Bab 3; Manusia Pelit

697 65 1
                                    

Kalau ada yang meminta Kana untuk mendeskripsikan seorang Barganyu, maka jawabannya hanya satu kata yang akan di ucapkan Kana berulang kali. Pelit. Pelit. Pelit. Pelit. Pelit.
Gitu aja terus sampe kuda beranak komodo.

Sebenarnya Kana juga merasa heran dengan dirinya. Kenapa dia bisa begitu tahan bersahabat dengan seorang Baba yang perhitungan. Karena, kalau dipikir-pikir Kana sendiri bukan tipe cewek yang perhitungan apalagi pelit. Padahal, Kana banyak mendengar dari orang-orang tua atau buku-buku yang dibacanya kalau teman atau sahabatmu tidak akan memiliki sifat yang jauh berbeda darimu. Dan itu memang terbukti, Rio, abang sepupu Kana yang lain lagi, sangat pendiam dan teman-temannya juga rata-rata sama pendiamnya seperti dia.

"Loh, bapak nggak bisa gitu dong, pak. Orang bapak yang nggak liat-liat bawa motornya kenapa minta rugi sama saya? Nggak, saya nggak mau. Benerin aja motornya sendiri. Siapa suruh bawa motor sambil chatingan."

"Jangan seenaknya dong, mas! Mentang-mentang mas orang gedongan, bukan berarti mas boleh lepas tanggung jawab!"

"Gedongan-gedongan, saya orang. Bukan gedung!"

Kana mendengar suara ribut-ribut di pelataran parkir butiknya. Dia menolehkan kepalanya guna melihat siapa gerangan orang yang sedang ribut-ribut itu. Namun sayang, banyak orang yang mengerubungi orang yang sedang ribut tersebut. Dengan tinggi yang hanya 153 sentimeter, jelas Kana tidak akan bisa melihat mereka meskipun dia berjinjit. Akhirnya Kana melangkah keluar butiknya menuju orang-orang bergerombolan tersebut.
Dan, Kana tidak terkejut sama sekali saat dia melihat Baba terlihat sengit berdebat dengan seorang bapak pengendara motor.

"Pak, berapa ganti ruginya?" Kana memilih dia yang mengganti rugi. Karena, percuma berharap Baba mau ganti rugi.

" Dua ratus ribu, mbak."
"Eh, jangan kasih, Na! Keenakan nih, orang, ntar," Baba menunjuk bapak tersebut dengan dagunya. "Lagian dia yang salah, Na! Chat-an sambil bawa motor. Hayo ngaku pak, Bapak chat-an sama selingkuhannya, kan?"

"Jangan asal ngomong kamu, ya!" Bapak tersebut meradang marah pada Baba dengan mengacungkan telunjuknya kedepan wajah Baba.

"Tuh, tuh, kan marah. Berarti bener. Pak, sadar, pak. Ingat umur udah tua, udah bau tanah. Jangan suka selingkuh lagi. Dosa!" Baba malah memceramahi bapak itu dan membuat raut wajahnya semakin merah padam.

Tidak ingin memperpanjang pedebatan tersebut, Kana mengambil uang seratus ribu dari dalam saku celananya tiga lembar dan memberikannya pada bapak tersebut agar segera pergi. "Nih, pak. Maafin teman saya, ya." ucap Kana dengan sopan seraya memberikan uang tiga ratus ribu kepada bapak tersebut.

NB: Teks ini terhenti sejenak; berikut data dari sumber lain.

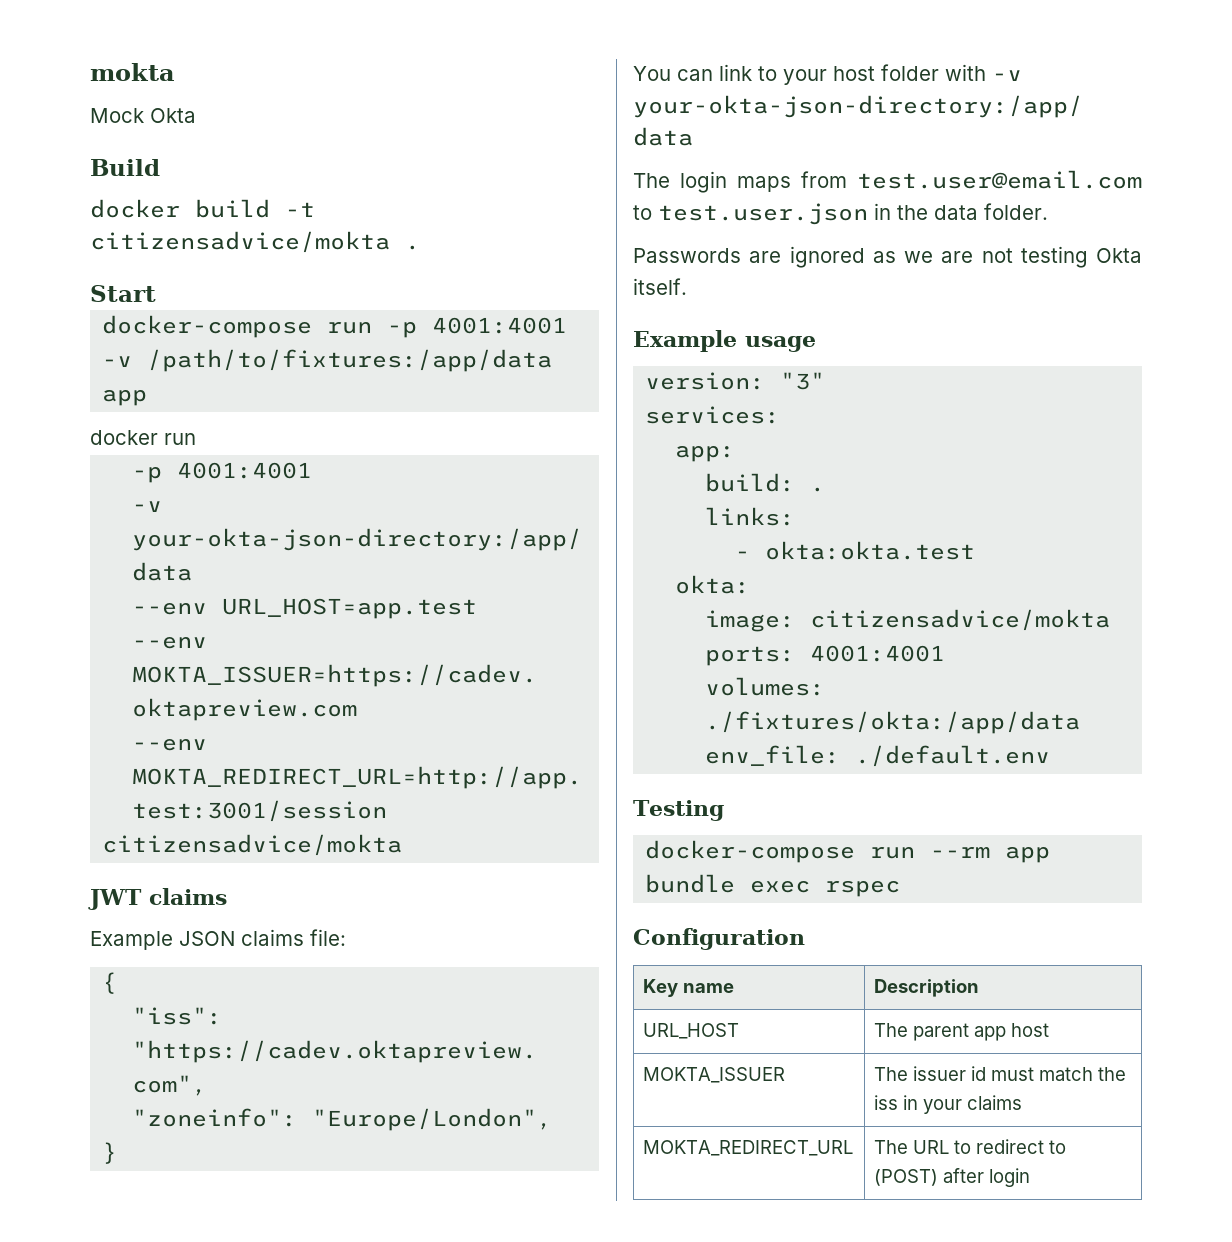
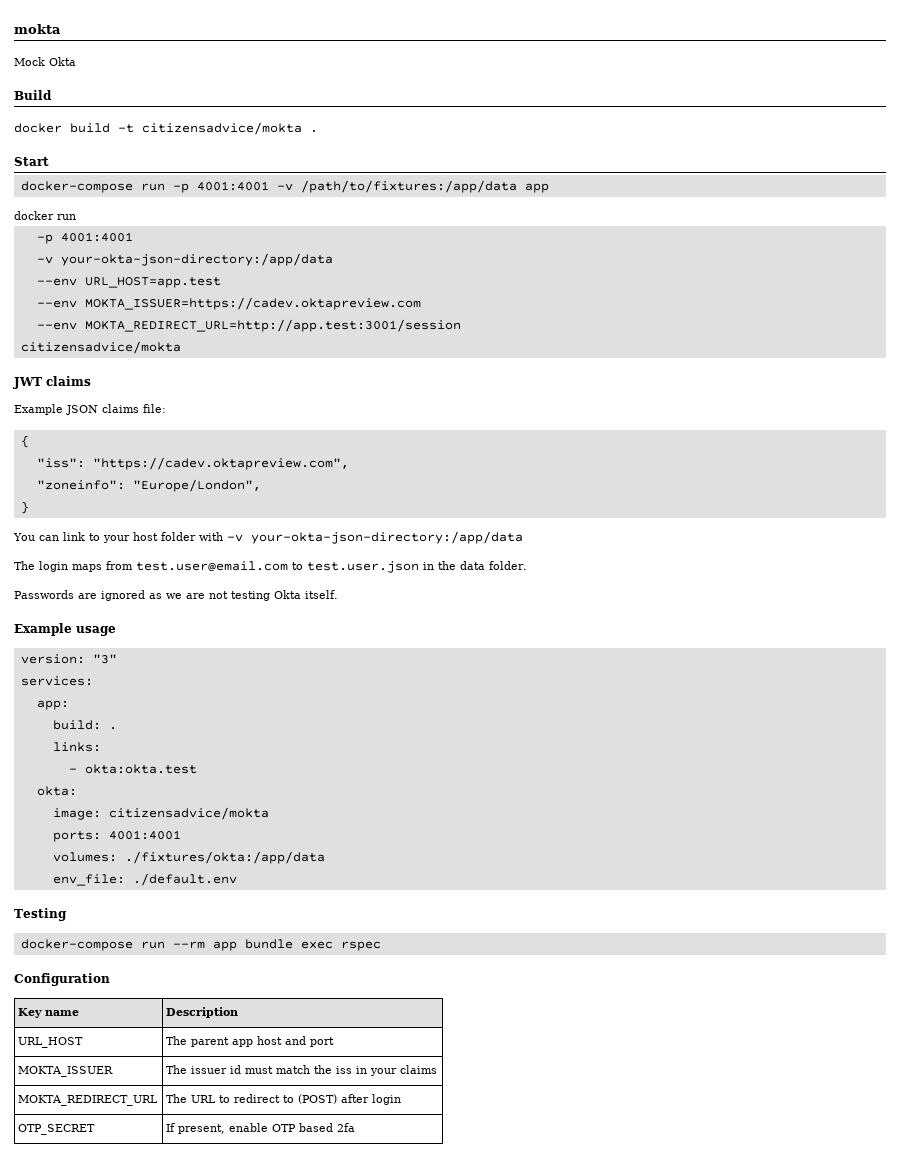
- URL_HOST | The parent app host
+ URL_HOST | The parent app host and port
+ OTP_SECRET | If present, enable OTP based 2fa

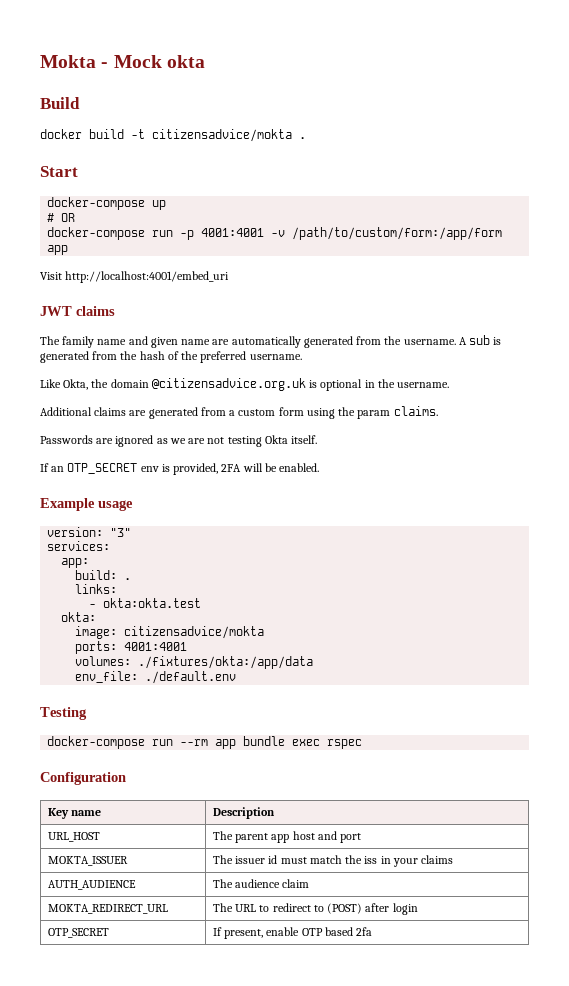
- mokta
- Mock Okta
+ Mokta - Mock okta
+ docker-compose up
+ # OR
- docker-compose run -p 4001:4001 -v /path/to/fixtures:/app/data app
+ docker-compose run -p 4001:4001 -v /path/to/custom/form:/app/form app
- docker run
- -p 4001:4001
- -v your-okta-json-directory:/app/data
- --env URL_HOST=app.test
- --env MOKTA_ISSUER=https://cadev.oktapreview.com
- --env MOKTA_REDIRECT_URL=http://app.test:3001/session
- citizensadvice/mokta
+ Visit http://localhost:4001/embed_uri
  JWT claims
- Example JSON claims file:
- {
- "iss": "https://cadev.oktapreview.com",
- "zoneinfo": "Europe/London",
- }
- You can link to your host folder with -v your-okta-json-directory:/app/data
- The login maps from test.user@email.com to test.user.json in the data folder.
+ The family name and given name are automatically generated from the username. A sub is generated from the hash of the preferred username.
+ Like Okta, the domain @citizensadvice.org.uk is optional in the username.
+ Additional claims are generated from a custom form using the param claims.
+ If an OTP_SECRET env is provided, 2FA will be enabled.
+ AUTH_AUDIENCE | The audience claim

Tanpa mau membalas ucapan maaf Kana, bapak tersebut mengambil uang dari tangan Kana dengan kasar sambil mendengus.
"Ajarin, nih, laki lo! Biar tau sopan santun."

"Dia bukan sua-"
"Lo yang nggak so-"
Tanpa menunggu kedua anak muda tersebut menyelesaikan ucapannya, bapak tersebut telah melesat pergi dari kerumunan dengan suara motor yang meraung keras.

"Tuh, lo liat tuh, Na. Nggak sopan banget, kan?"
Baba pergi meninggalkan Kana di tengah-tengah kerumunan orang yang sedang mengerubungi mereka, memasuki butik Kana tanpa perasaan bersalah sedikit pun.
Kana memperhatikan orang-orang yang masih saja menonton dirinya sendirian disana.

"Ngapain masih disini? Udah sana, bubar!" teriak Kana kesal. Kapan sih, Baba berhenti membuatnya malu di depan umum.